Exercise:
In the listing that follows, the lines starting at the one containing "customer number: K6410 -> K6915" and ending at the one containing "Small Travel Kit: 4" are to be returned exactly, both boundary lines included, and no others.

Supplied entries:
____________________
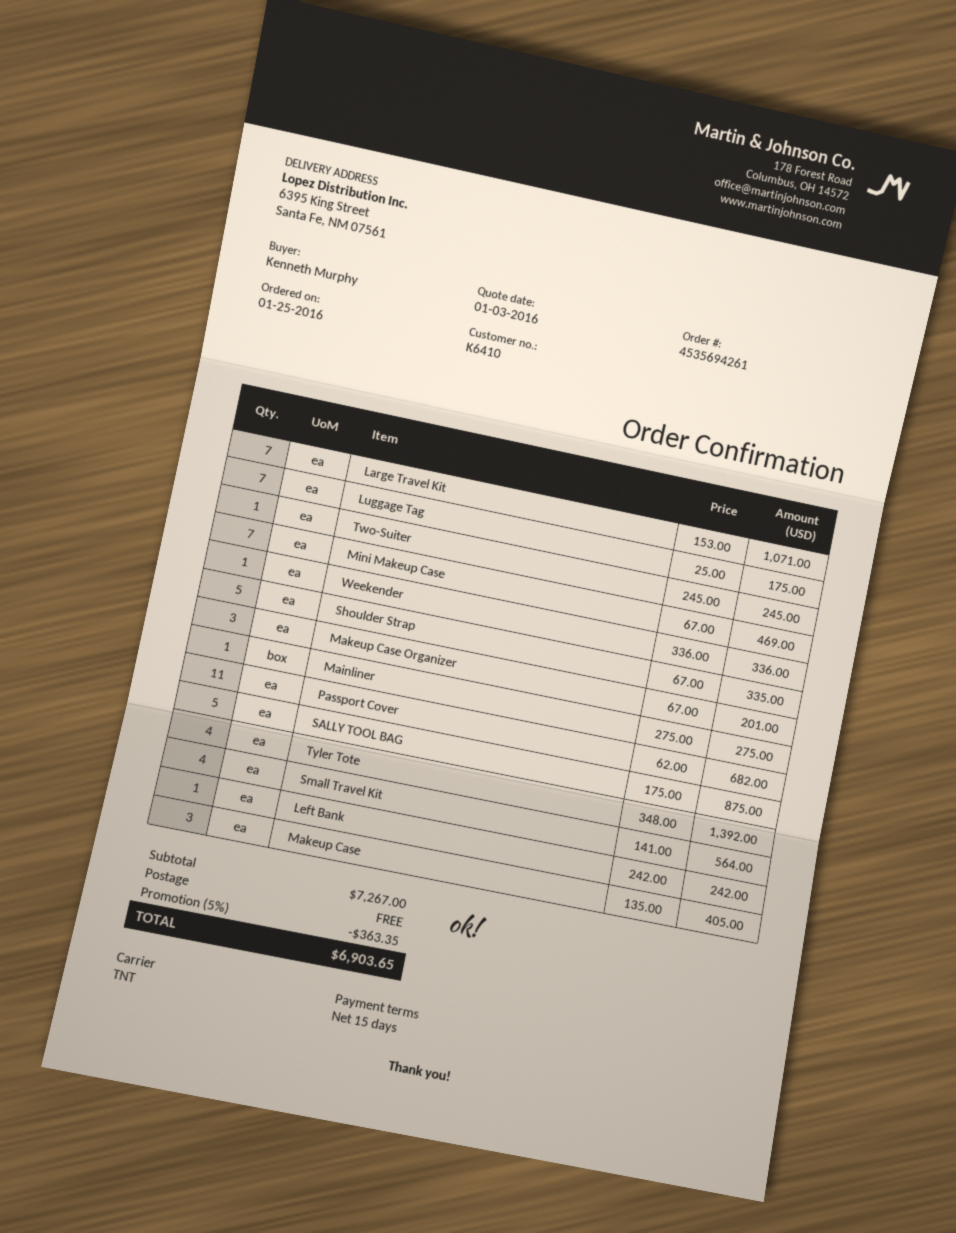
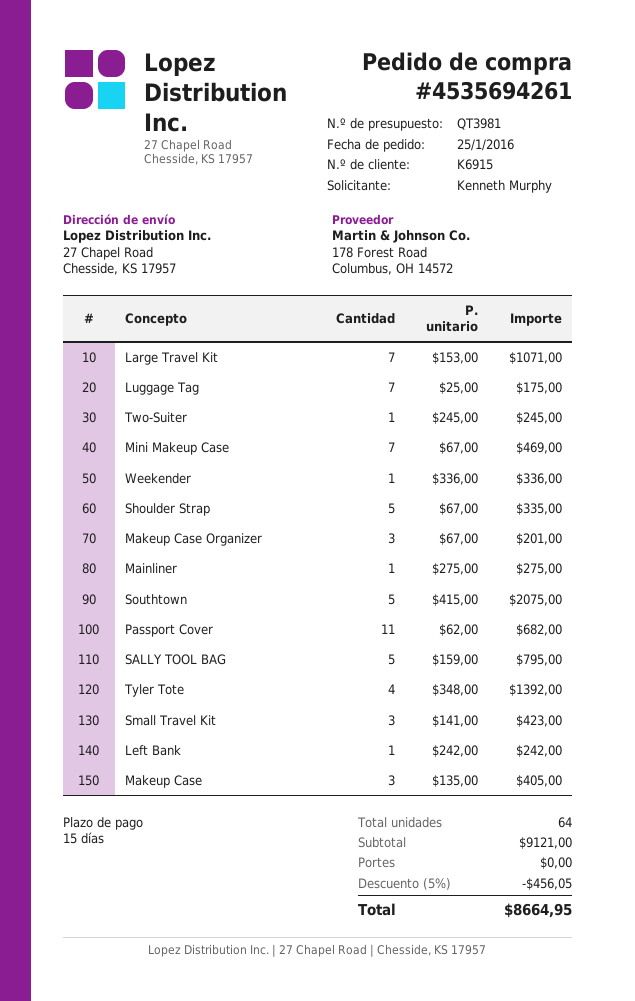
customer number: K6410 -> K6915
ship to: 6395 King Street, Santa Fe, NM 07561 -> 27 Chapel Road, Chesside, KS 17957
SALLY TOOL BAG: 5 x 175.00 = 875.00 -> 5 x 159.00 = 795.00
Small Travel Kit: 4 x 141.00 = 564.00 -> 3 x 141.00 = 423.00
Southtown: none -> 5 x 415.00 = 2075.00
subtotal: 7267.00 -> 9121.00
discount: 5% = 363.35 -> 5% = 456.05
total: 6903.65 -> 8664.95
____________________
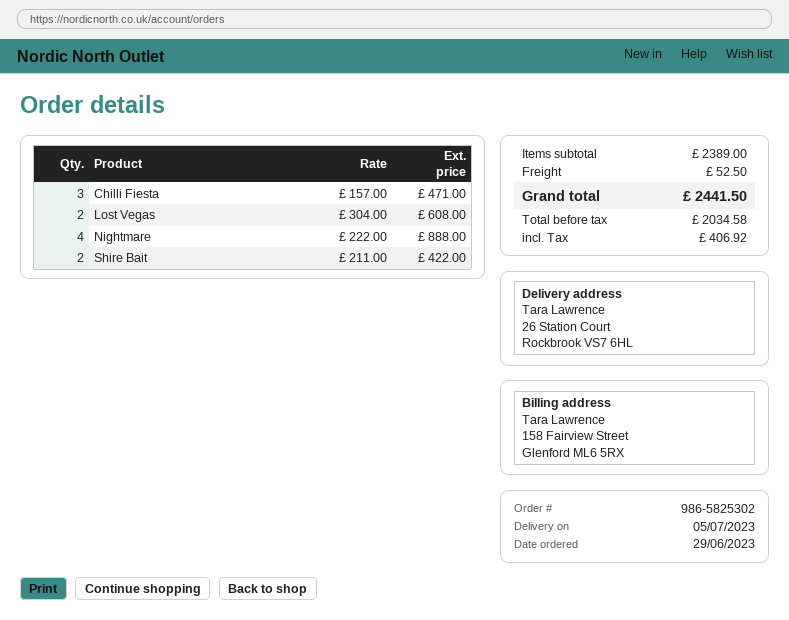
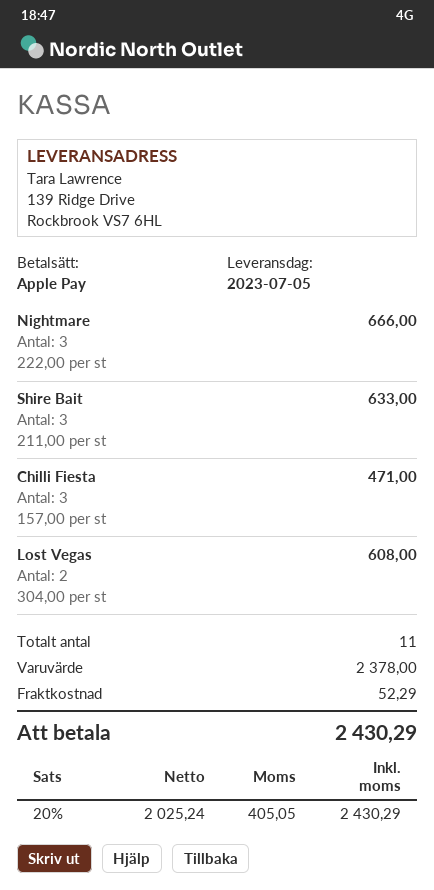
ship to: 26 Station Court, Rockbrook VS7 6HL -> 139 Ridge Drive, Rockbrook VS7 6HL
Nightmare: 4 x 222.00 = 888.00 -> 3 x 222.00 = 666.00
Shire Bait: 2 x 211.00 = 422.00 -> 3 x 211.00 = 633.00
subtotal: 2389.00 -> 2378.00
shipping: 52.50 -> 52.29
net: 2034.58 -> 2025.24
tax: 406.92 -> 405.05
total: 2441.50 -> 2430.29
____________________
Reply to the exercise:
customer number: K6410 -> K6915
ship to: 6395 King Street, Santa Fe, NM 07561 -> 27 Chapel Road, Chesside, KS 17957
SALLY TOOL BAG: 5 x 175.00 = 875.00 -> 5 x 159.00 = 795.00
Small Travel Kit: 4 x 141.00 = 564.00 -> 3 x 141.00 = 423.00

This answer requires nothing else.